On Mon, Mar 08, 2004 at 06:12:53PM -0800, Dave Moreau wrote:
> My understanding based on results is that swish-e does not discriminate
> between words. Word frequency in a document is used to compute rank, but the
> word's frquency in the overall document set is not considered.
Right. Just by the frequency of the word in a given document.
> I just remember being taught that the weight of a word in the rank
> should be inversly proportional to the number of documents it appears
> in. This would cause the word 'the' to be of less weight than the word
> 'democracy', even if (in most document sets) 'the' appears in the
> title and 'democracy' only in the body.
All swish has is the IgnoreTotalWordCountWhenRanking option that seems
to bias the rank based on how many words are in the document. That code
pre-dates my involvement in swish so I'm not sure of the reasoning or
implemenation (but I did include it in the last rewrite of rank.c).
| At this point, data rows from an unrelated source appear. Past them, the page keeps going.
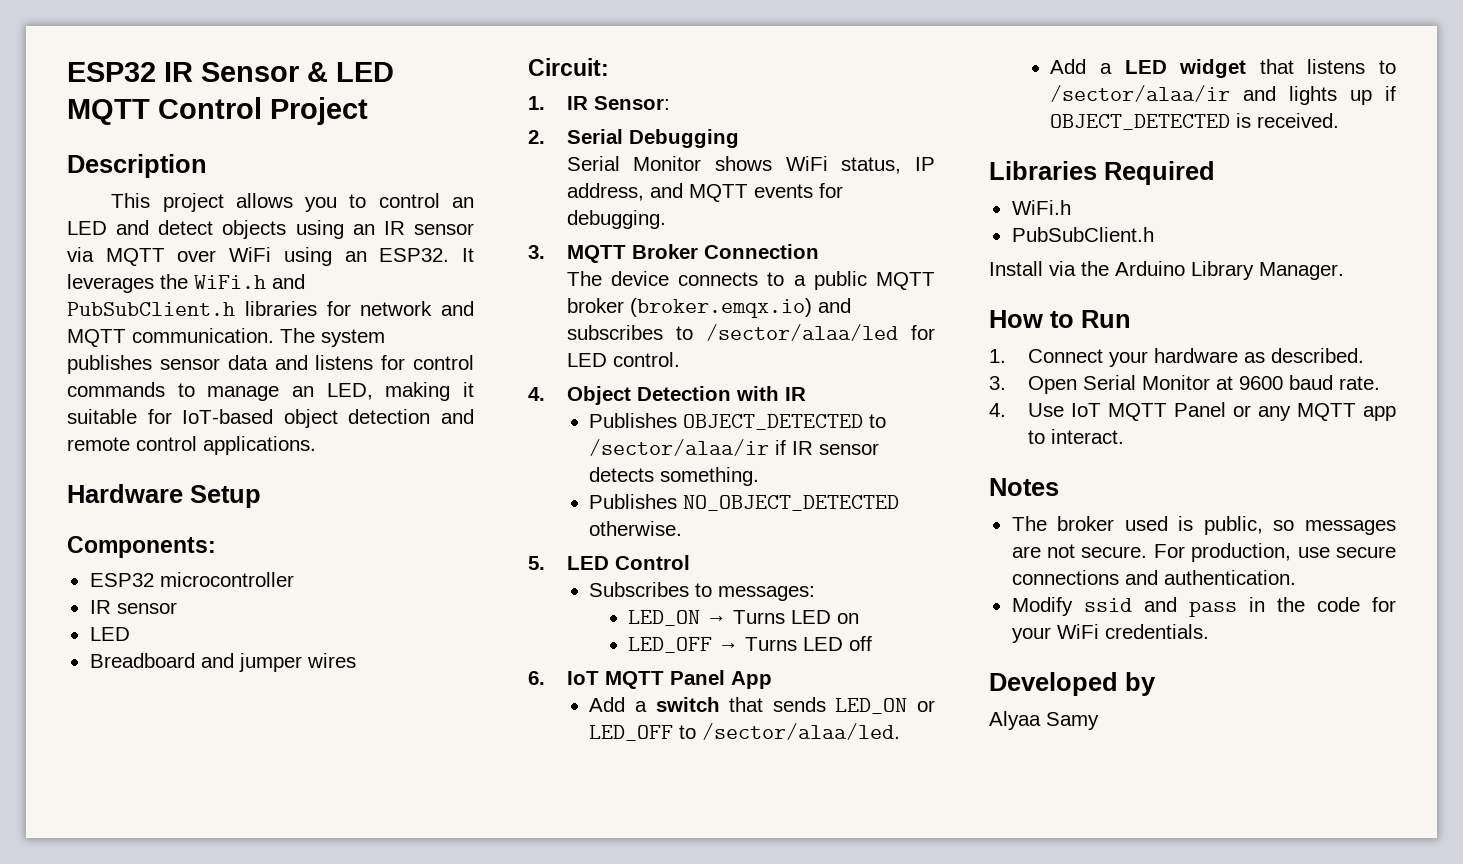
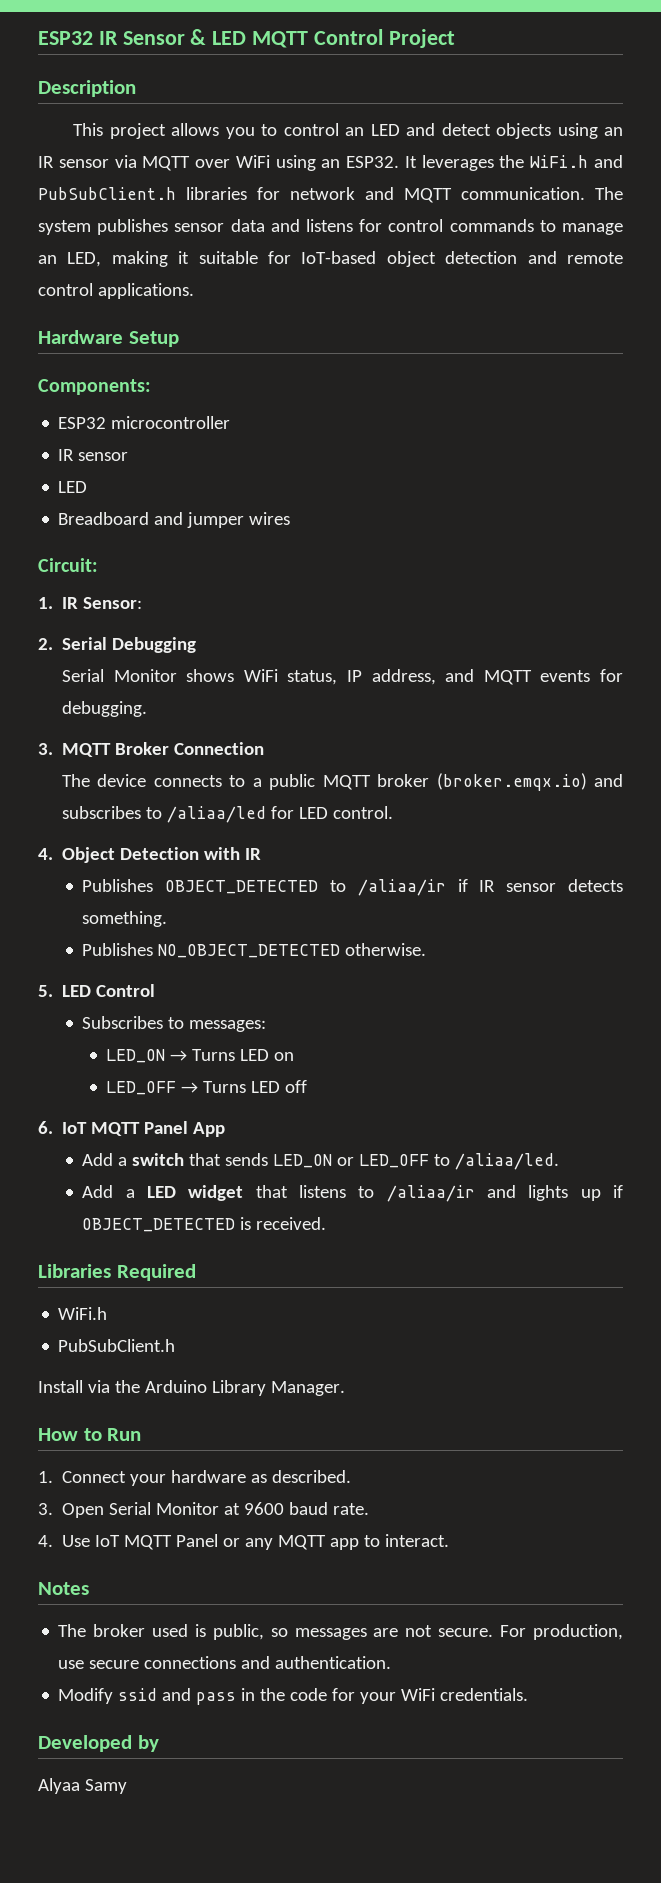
- The device connects to a public MQTT broker (broker.emqx.io) and subscribes to /sector/alaa/led for LED control.
+ The device connects to a public MQTT broker (broker.emqx.io) and subscribes to /aliaa/led for LED control.
- Publishes OBJECT_DETECTED to /sector/alaa/ir if IR sensor detects something.
+ Publishes OBJECT_DETECTED to /aliaa/ir if IR sensor detects something.
- Add a switch that sends LED_ON or LED_OFF to /sector/alaa/led.
+ Add a switch that sends LED_ON or LED_OFF to /aliaa/led.
- Add a LED widget that listens to /sector/alaa/ir and lights up if OBJECT_DETECTED is received.
+ Add a LED widget that listens to /aliaa/ir and lights up if OBJECT_DETECTED is received.

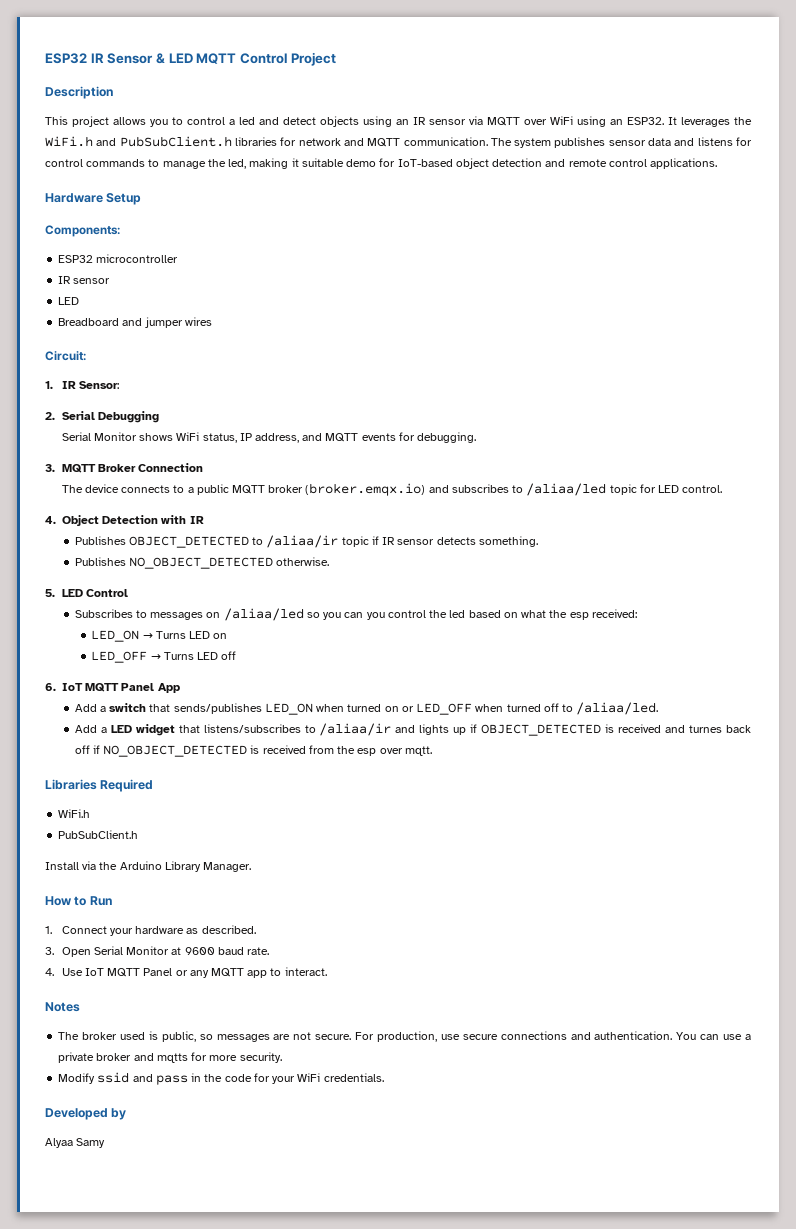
- This project allows you to control an LED and detect objects using an IR sensor via MQTT over WiFi using an ESP32.
+ This project allows you to control a led and detect objects using an IR sensor via MQTT over WiFi using an ESP32.
- The system publishes sensor data and listens for control commands to manage an LED, making it suitable for IoT-based object detection and remote control applications.
+ The system publishes sensor data and listens for control commands to manage the led, making it suitable demo for IoT-based object detection and remote control applications.
- The device connects to a public MQTT broker (broker.emqx.io) and subscribes to /aliaa/led for LED control.
+ The device connects to a public MQTT broker (broker.emqx.io) and subscribes to /aliaa/led topic for LED control.
- Publishes OBJECT_DETECTED to /aliaa/ir if IR sensor detects something.
+ Publishes OBJECT_DETECTED to /aliaa/ir topic if IR sensor detects something.
- Subscribes to messages:
+ Subscribes to messages on /aliaa/led so you can you control the led based on what the esp received:
- Add a switch that sends LED_ON or LED_OFF to /aliaa/led.
+ Add a switch that sends/publishes LED_ON when turned on or LED_OFF when turned off to /aliaa/led.
- Add a LED widget that listens to /aliaa/ir and lights up if OBJECT_DETECTED is received.
+ Add a LED widget that listens/subscribes to /aliaa/ir and lights up if OBJECT_DETECTED is received and turnes back off if NO_OBJECT_DETECTED is received from the esp over mqtt.
+ You can use a private broker and mqtts for more security.

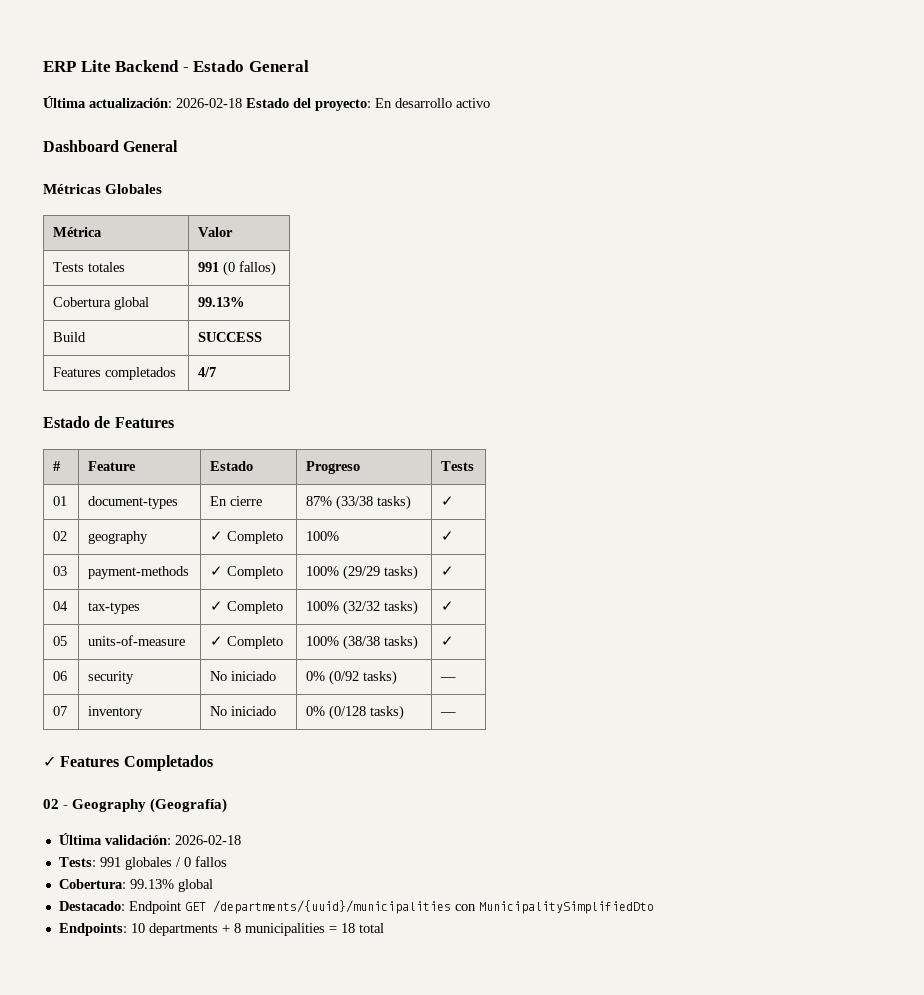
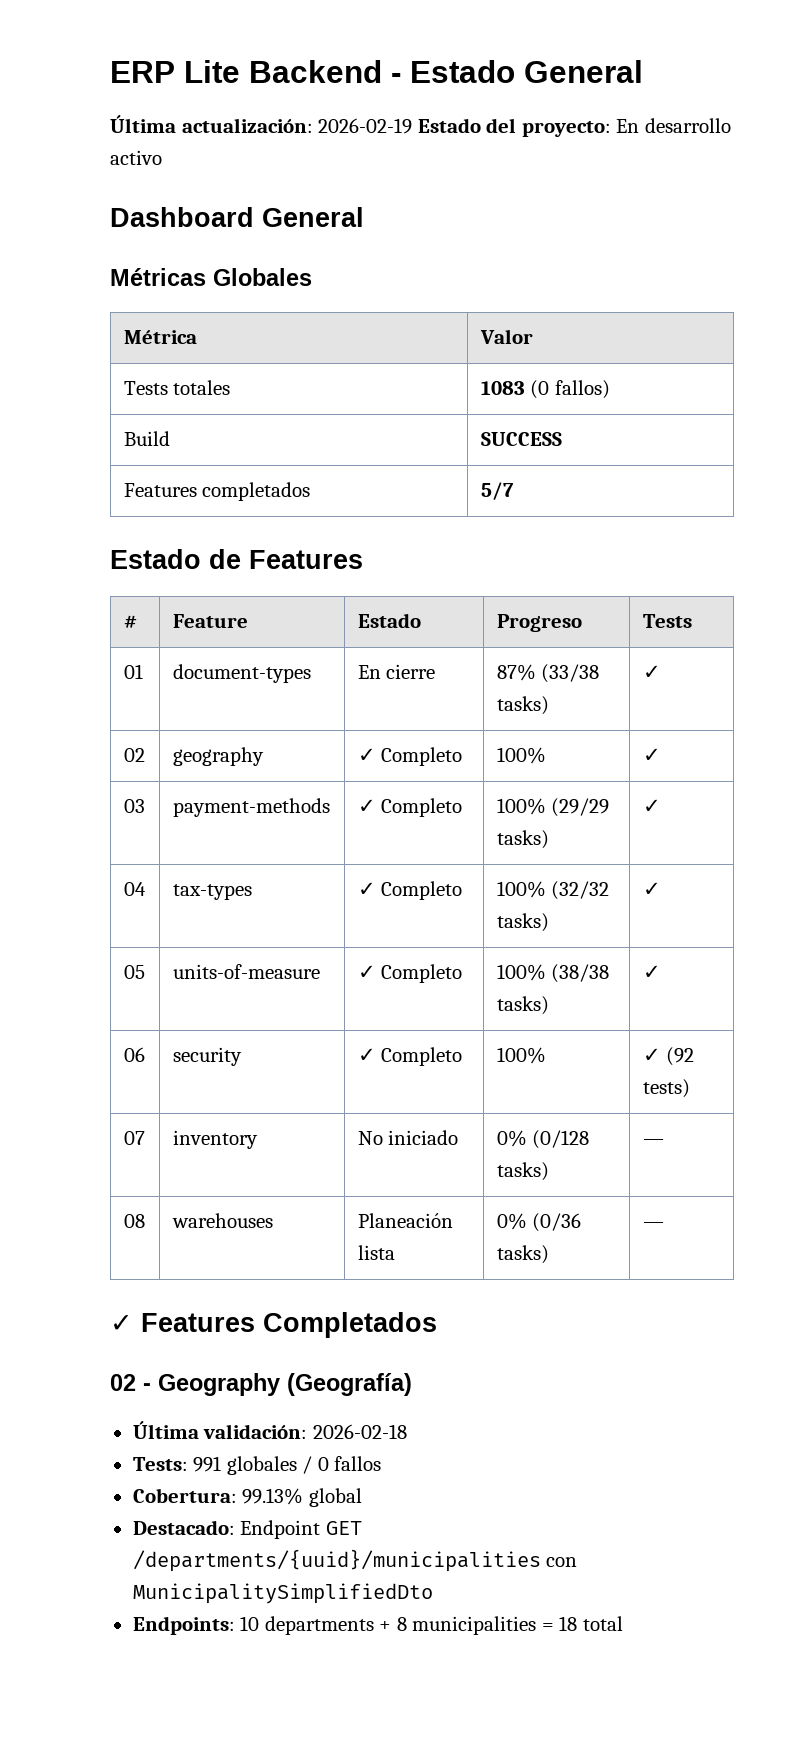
- Última actualización: 2026-02-18 Estado del proyecto: En desarrollo activo
+ Última actualización: 2026-02-19 Estado del proyecto: En desarrollo activo
- Tests totales | 991 (0 fallos)
+ Tests totales | 1083 (0 fallos)
- Cobertura global | 99.13%
- Features completados | 4/7
+ Features completados | 5/7
- 06 | security | No iniciado | 0% (0/92 tasks) | —
+ 06 | security | ✓ Completo | 100% | ✓ (92 tests)
+ 08 | warehouses | Planeación lista | 0% (0/36 tasks) | —

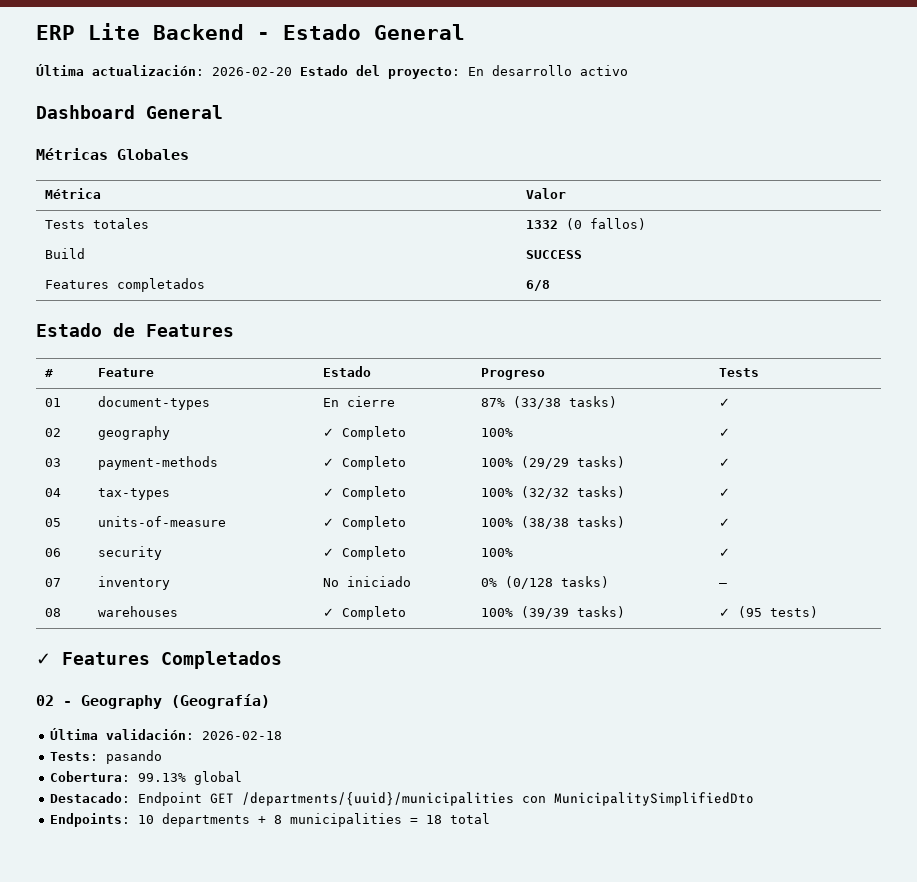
- Última actualización: 2026-02-19 Estado del proyecto: En desarrollo activo
+ Última actualización: 2026-02-20 Estado del proyecto: En desarrollo activo
- Tests totales | 1083 (0 fallos)
+ Tests totales | 1332 (0 fallos)
- Features completados | 5/7
+ Features completados | 6/8
- 06 | security | ✓ Completo | 100% | ✓ (92 tests)
+ 06 | security | ✓ Completo | 100% | ✓
- 08 | warehouses | Planeación lista | 0% (0/36 tasks) | —
+ 08 | warehouses | ✓ Completo | 100% (39/39 tasks) | ✓ (95 tests)
- Tests: 991 globales / 0 fallos
+ Tests: pasando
It's off by default and as I mentioned in my last message in my tests it
seem to make ranking worse.
It's been a while since I looked at how the word data is stored (Jose
knows better), but in addentry() in index.c I would think you could
store the total word count for all documents (within a given metaname)
and use that to weight the words.
Still, getting a final rank is complex -- you have phrases, word
positions (should words early in a document weigh more?), metanames,
word proximity (should rank on multi-words queries be adjusted based on
how close words are together?) and structure (bold, headings, title). I
still think swish-e's rank would make a good graduate project for
> Was disciminating among terms considered for swish-e and considered to be
> too much additional work, or was it not included cuz it's a bad idea?
> Or did did the issue never come up?
It comes up a lot.
> It seems it would give more relevant results.
In some cases, probalby yes.
Received on Tue Mar 9 06:16:44 2004